EXERCISE: Please repeat, exactly as written, every line from the one containing "John Keith | Av Buffer: 2 -> 1" through the last line of the records, both included, and leave out any pictures.

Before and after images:
—————

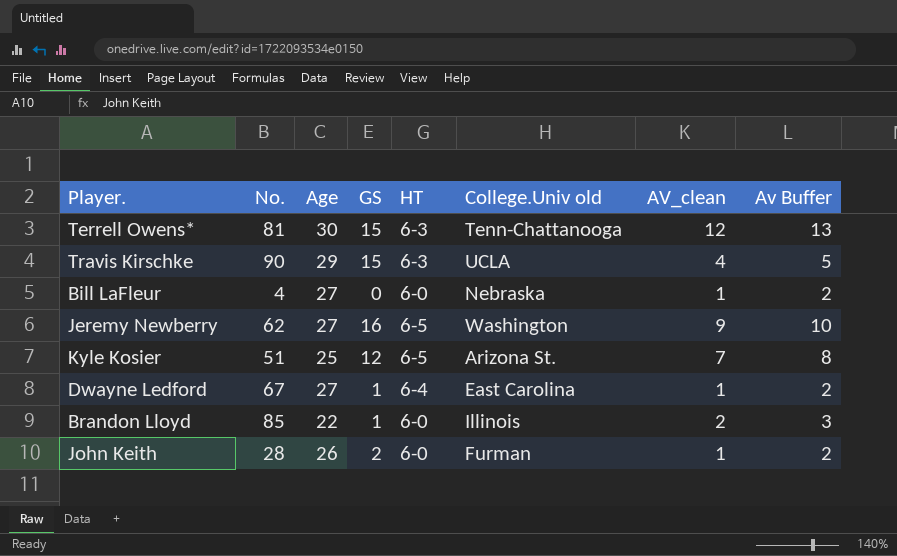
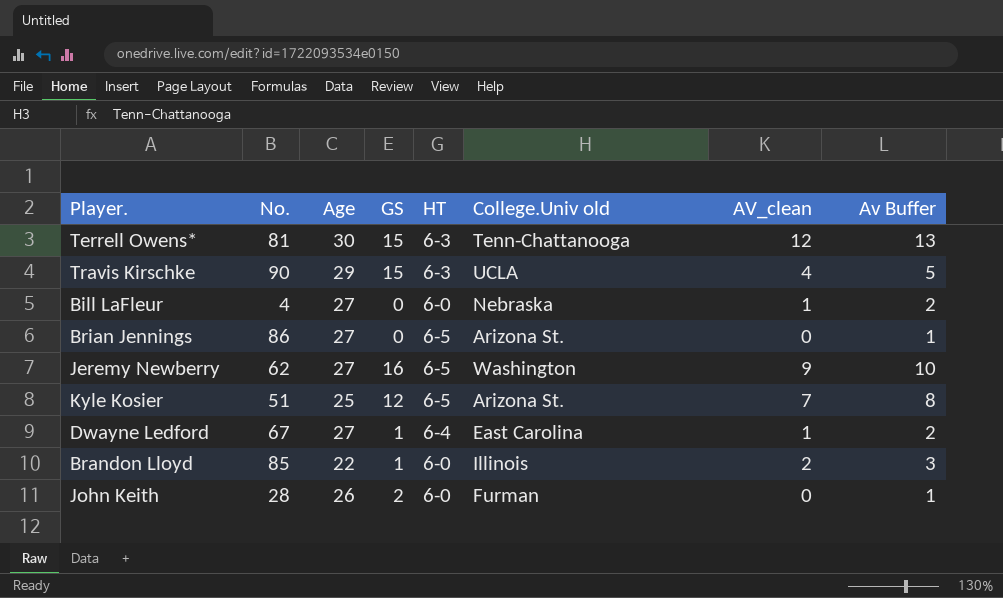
row Brian Jennings: none -> 86 | 27 | 0 | 6-5 | Arizona St. | 0 | 1
John Keith | AV_clean: 1 -> 0
John Keith | Av Buffer: 2 -> 1

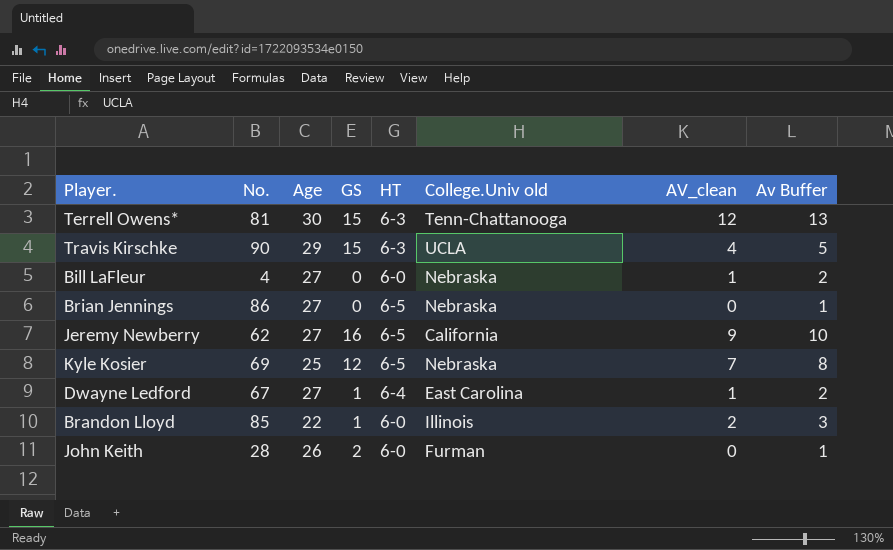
Brian Jennings | College.Univ old: Arizona St. -> Nebraska
Jeremy Newberry | College.Univ old: Washington -> California
Kyle Kosier | No.: 51 -> 69
Kyle Kosier | College.Univ old: Arizona St. -> Nebraska

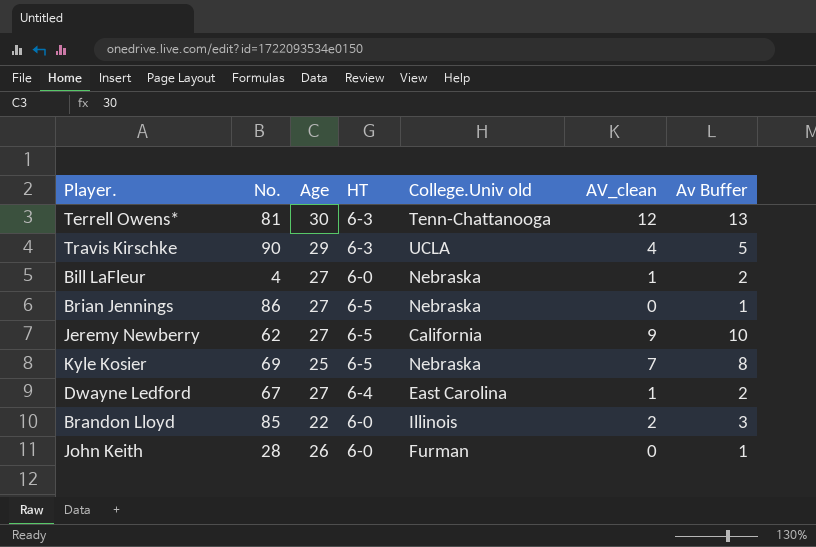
column GS | position: 4 -> none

—————

EXPECTED ANSWER:
John Keith | Av Buffer: 2 -> 1

Brian Jennings | College.Univ old: Arizona St. -> Nebraska
Jeremy Newberry | College.Univ old: Washington -> California
Kyle Kosier | No.: 51 -> 69
Kyle Kosier | College.Univ old: Arizona St. -> Nebraska

column GS | position: 4 -> none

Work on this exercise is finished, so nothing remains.